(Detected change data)
= = = = = = =
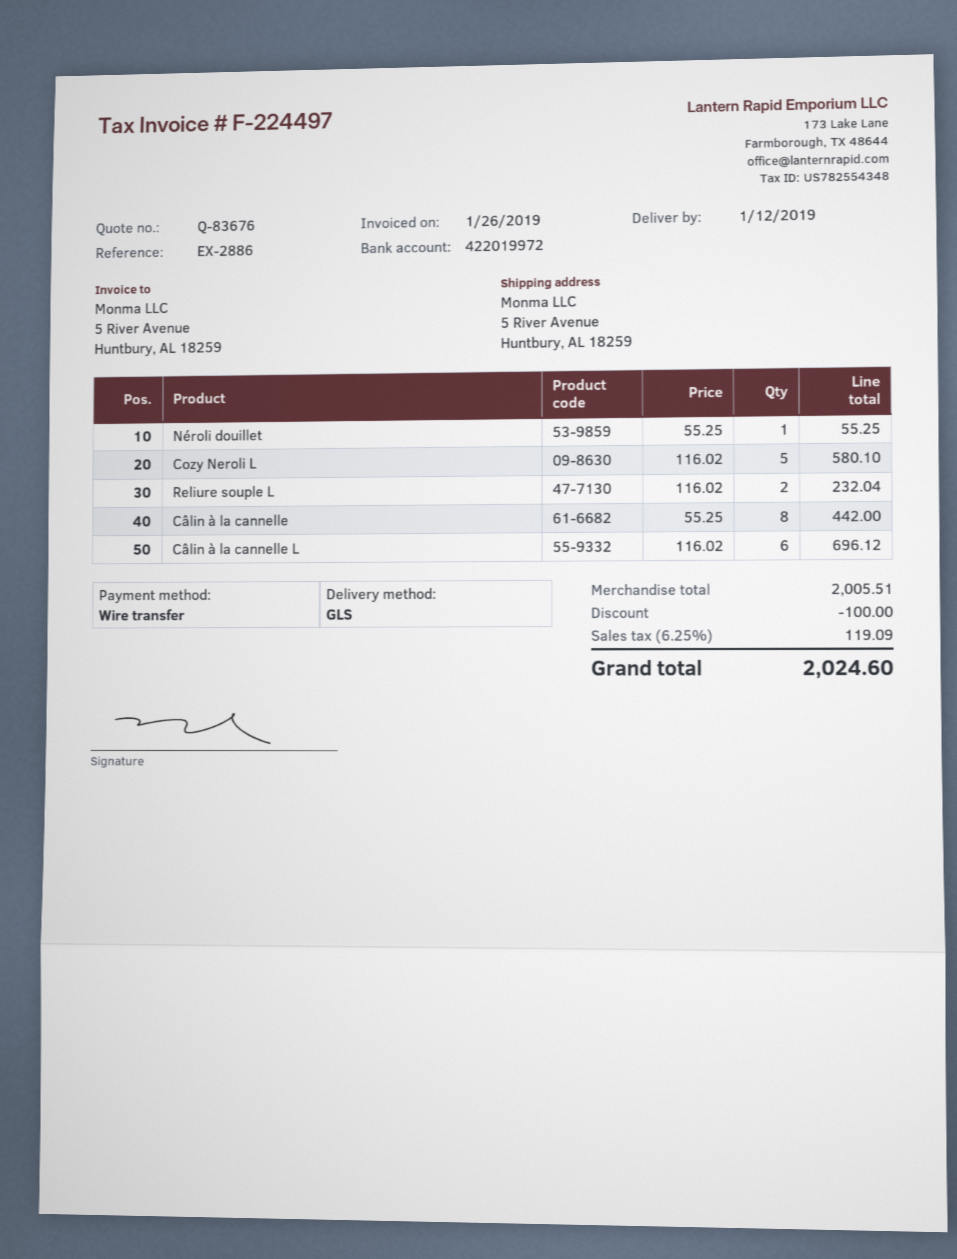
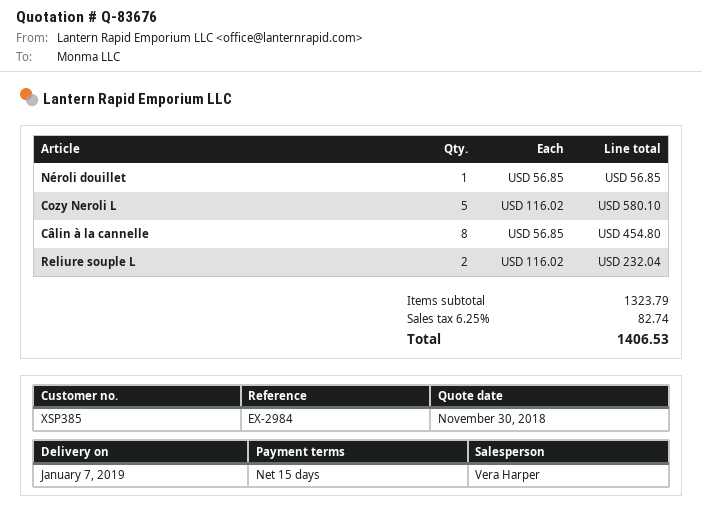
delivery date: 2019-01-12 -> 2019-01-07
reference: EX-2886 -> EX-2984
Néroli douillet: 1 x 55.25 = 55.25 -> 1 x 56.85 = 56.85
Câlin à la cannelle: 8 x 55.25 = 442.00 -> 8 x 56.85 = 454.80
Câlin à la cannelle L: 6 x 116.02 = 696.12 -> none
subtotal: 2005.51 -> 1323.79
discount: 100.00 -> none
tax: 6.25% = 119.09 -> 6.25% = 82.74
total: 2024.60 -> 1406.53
= = = = = = =
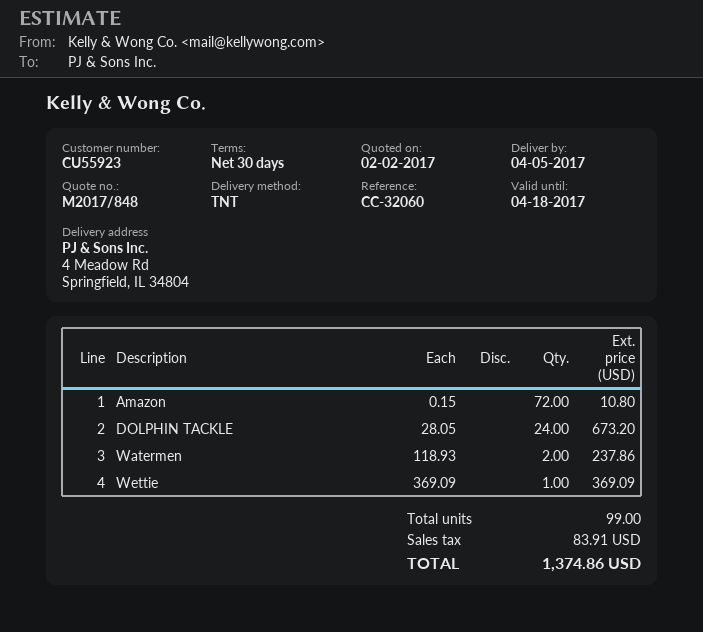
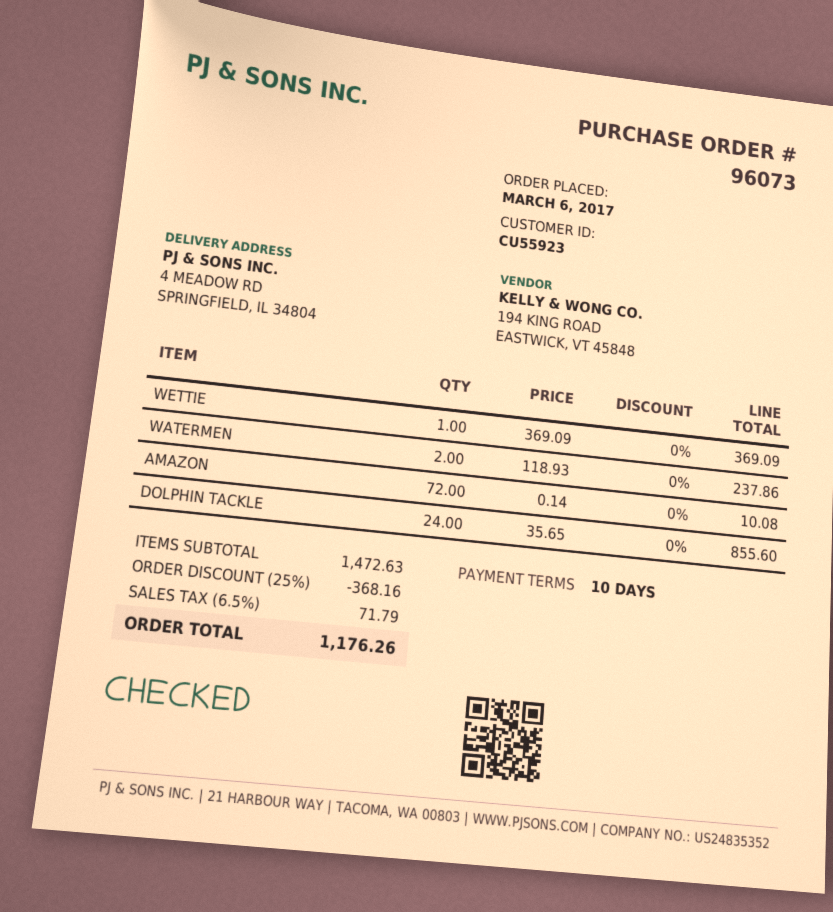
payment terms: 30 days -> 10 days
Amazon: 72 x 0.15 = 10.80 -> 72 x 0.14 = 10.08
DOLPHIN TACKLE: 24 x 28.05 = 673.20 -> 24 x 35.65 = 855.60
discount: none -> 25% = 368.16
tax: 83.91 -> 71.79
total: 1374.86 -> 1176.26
= = = = = = =
- [Problem to work on]:
Your task for the entries above: copy exactly the span starting with the line with "Câlin à la cannelle: 8" and going on through the line with "total: 2024.60 -> 1406.53", both lines included, and nothing else.

- [Expected output]:
Câlin à la cannelle: 8 x 55.25 = 442.00 -> 8 x 56.85 = 454.80
Câlin à la cannelle L: 6 x 116.02 = 696.12 -> none
subtotal: 2005.51 -> 1323.79
discount: 100.00 -> none
tax: 6.25% = 119.09 -> 6.25% = 82.74
total: 2024.60 -> 1406.53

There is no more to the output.